LA COMPAÑÍA DE TEATRO argentina Está EN QUITO desde el DÍA DE FIELES DIFUNTOS
La Cuarta Pared pone en escena un ritual de muerte contra la ‘Patria perra’ (Galería)
Quito.-
En su día, el recuerdo de los difuntos es un rito casi terapéutico. Al visitar las tumbas de sus muertos, los deudos se consuelan a la vez que le construyen una efigie a la memoria. Pero ¿qué ocurre cuando, en medio del ritual, las cenizas no están?, ¿existe mucha diferencia cuando, bajo la lápida, no hay más que un vacío?, ¿qué pasa cuando la certeza de una muerte, reflejada en el cuerpo presente, se oculta tras el velo de la incertidumbre?
Durante la última dictadura argentina (1976-1983), los desaparecidos, que se cuentan por decenas de miles, le dieron un giro al imaginario sobre los difuntos. Desde entonces, los símbolos mortuorios, los ritos de recordación, de reconstrucción de la memoria en América —un continente que llegó hasta a santificar la figura estentórea de la muerte— han incluido un conjunto de celebraciones alrededor de la ausencia, una búsqueda incansable que caricaturiza la fatalidad, en unos casos, o ciñe una causa justa sobre ellos, en otros.
‘Trilogía de la ferocidad’, obra dirigida por Horacio Rafart y que se presenta hasta el domingo 16 de noviembre, en la casa-teatro Malayerba, es una extensión trágica de un mito griego a través de un hecho histórico. La irreverencia de Antígona —mujer que atendió a la ley de la naturaleza más que a la de los hombres en la tragedia de Sófocles— consiste en el anhelo de una sepultura digna para su hermano.
Deseo que replicaron las Madres de Plaza de Mayo y cuyos sentidos, inadvertidos unas veces, dispersos tantas otras, se recogen en las obras ‘Patria perra’, ‘Bukenval’ y ‘Quijote fusilado’, de la compañía de teatro argentina La Cuarta Pared, en la que el dueto compuesto por Guillermo Ale y Nicolás Masciotro puebla las tablas dando cuerpo a una puesta en escena dicotómica en que la farsa y la tragedia se alternan.
En ‘Patria perra’ (2012), la función primera, Ale (Salieri) interpreta a una criatura transversal con muchos rostros. Una ánima que tiene la utilidad del pedestal sobre el que los tiranos dan sus discursos.
Imprescindible aunque pisoteado, Salieri es la voz que crepita tras el lóbulo del tirano con el rigor de su negra conciencia.
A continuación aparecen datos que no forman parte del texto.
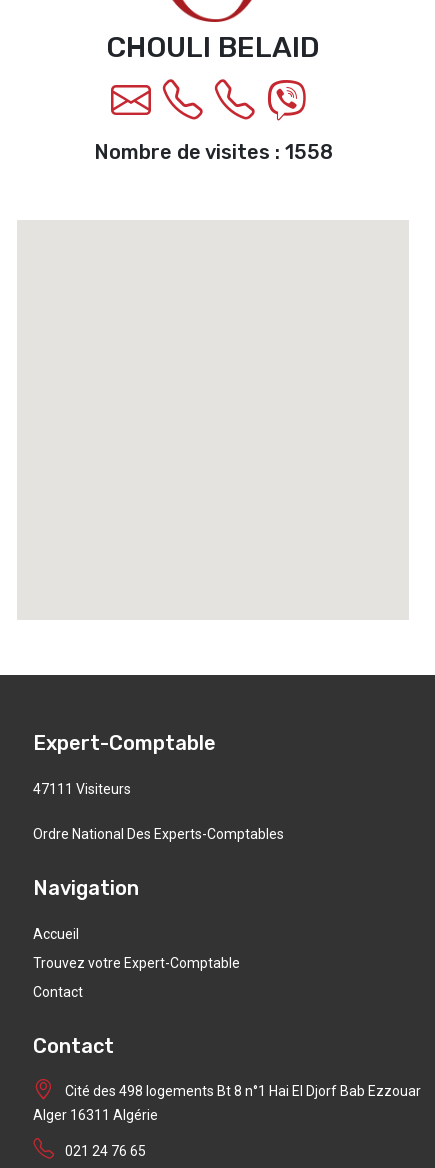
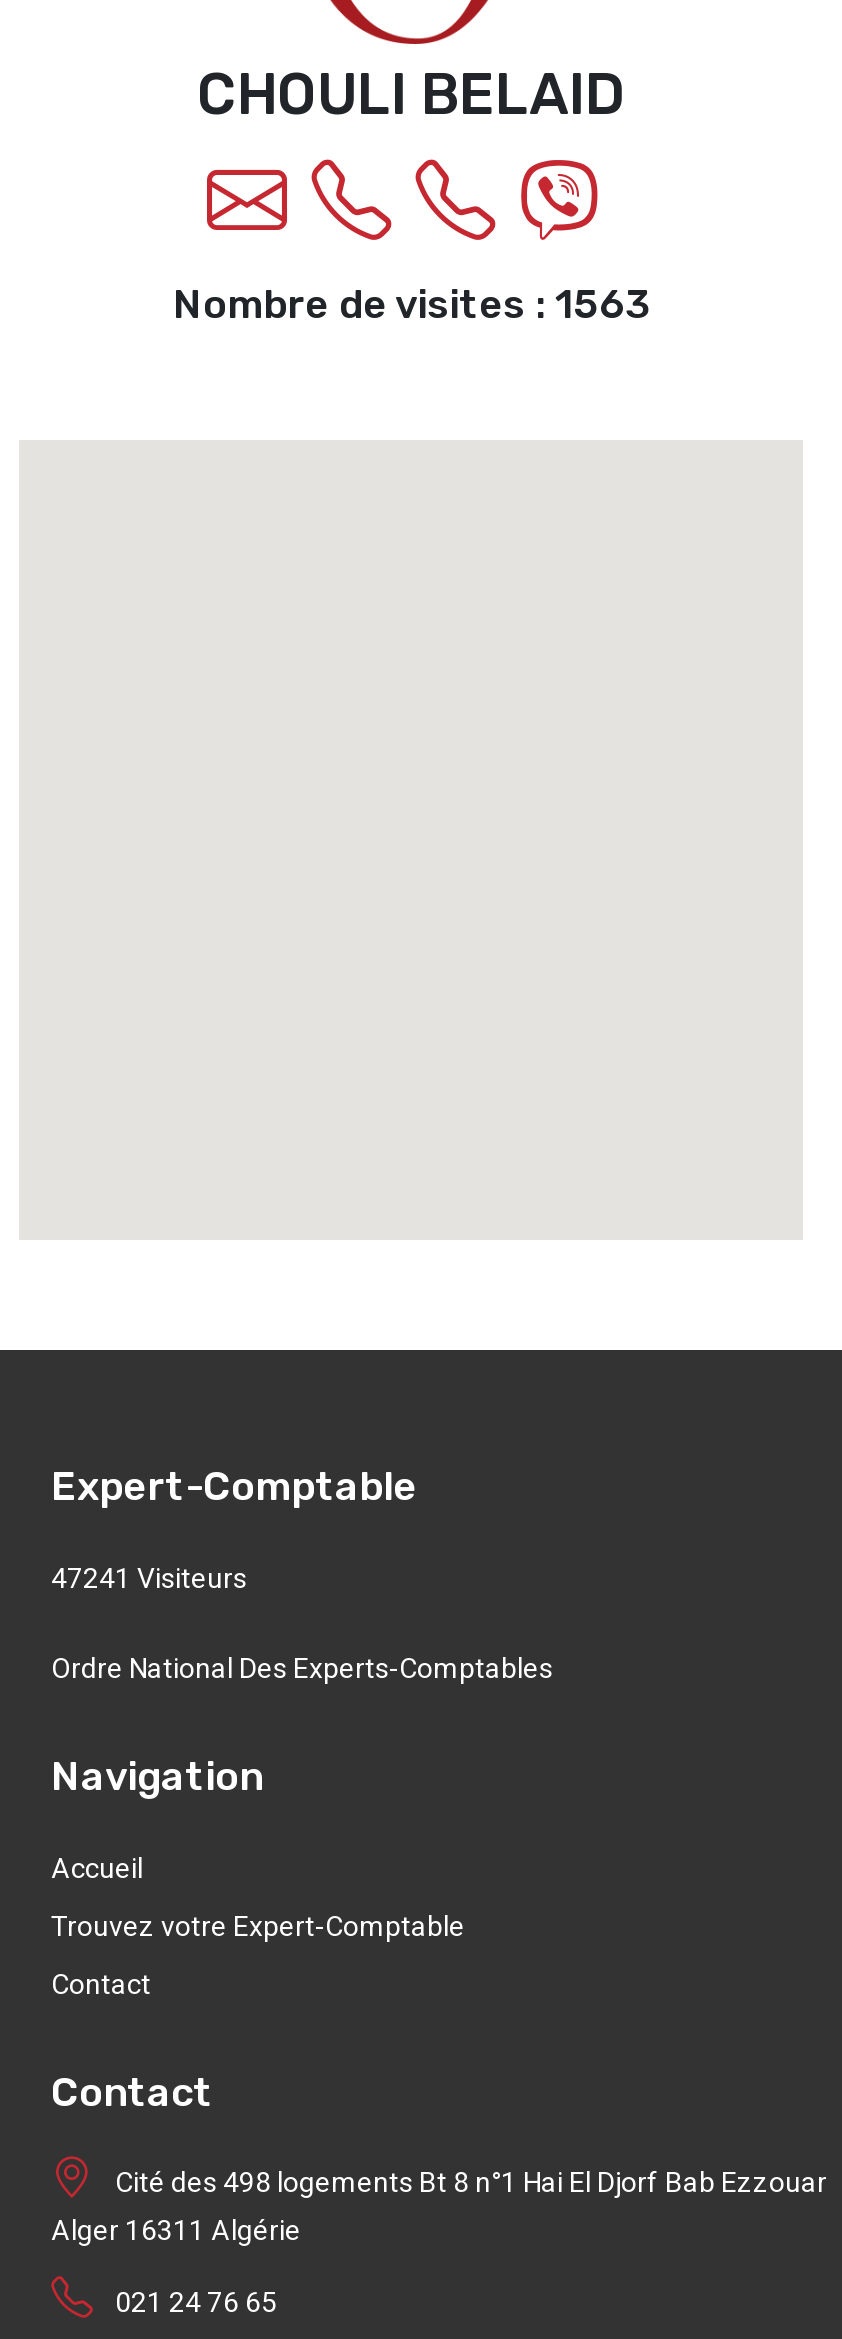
- Nombre de visites : 1558
+ Nombre de visites : 1563

- 47111 Visiteurs
+ 47241 Visiteurs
También es un bufón y un vasallo, obsceno e incapaz de plantar cara frente al desarraigo que suscita las desapariciones que provoca.
“La democracia es un abuso de las matemáticas”, exhala Salieri con sorna y rabia en un eco que se propaga igual en las dictaduras militares que en la “vuelta a la democracia”. Todo en medio de una empresa que parece tener su cometido sobre la cuerda floja. No es fácil generar empatía en un hecho tan difícil de explicar como la nostalgia en torno a la sombra imaginaria y fría —acaso lo único que dejan— los desaparecidos.
En el diálogo a espaldas, ciego a veces, que es ‘Patria perra’ destaca la reflexión “A los muertos no se les puede refutar”, como una proyección que hace al poder revolcarse tras el velo que recubre sus crímenes.
Por su parte, ‘Bukenval’ es el relato sórdido de los gritos que despide un manicomio. Una sinfonía desesperada por transmitir las violaciones a derechos humanos previas a un encierro en el que los recuerdos solo son disipados por la locura.
Y ‘Quijote fusilado’, la última fusión de la trilogía, es un compendio de contradicciones entre dos seres que luchan por mejorar un mundo en una hazaña que no termina de ser tal por la pérdida del horizonte que los acecha disfrazado de ego, adornado con las florituras de la buena voluntad y los postra ante la historia como seres impotentes, personajes secundarios de una función que debe continuar, pese a las ausencias.
Sin perder la masculinidad de sus personajes durante su puesta en escena, Masciotro le da los últimos toques a un grabado cuyas proezas más visibles han sido perpetradas por mujeres, heroínas herederas de Antígona.
Un paseo por las grietas de la memoria, justamente el Día de los Fieles Difuntos, entre panes que fingen cuerpos femeninos —guaguas— y la bebida espesa que finge sangre ritual —colada morada—. Una celebración híbrida —europea y amerindia— en que la dicotomía de la vida y la muerte desaparece tras una causa que, hasta hace poco, les estuvo legada a un puñado de madres.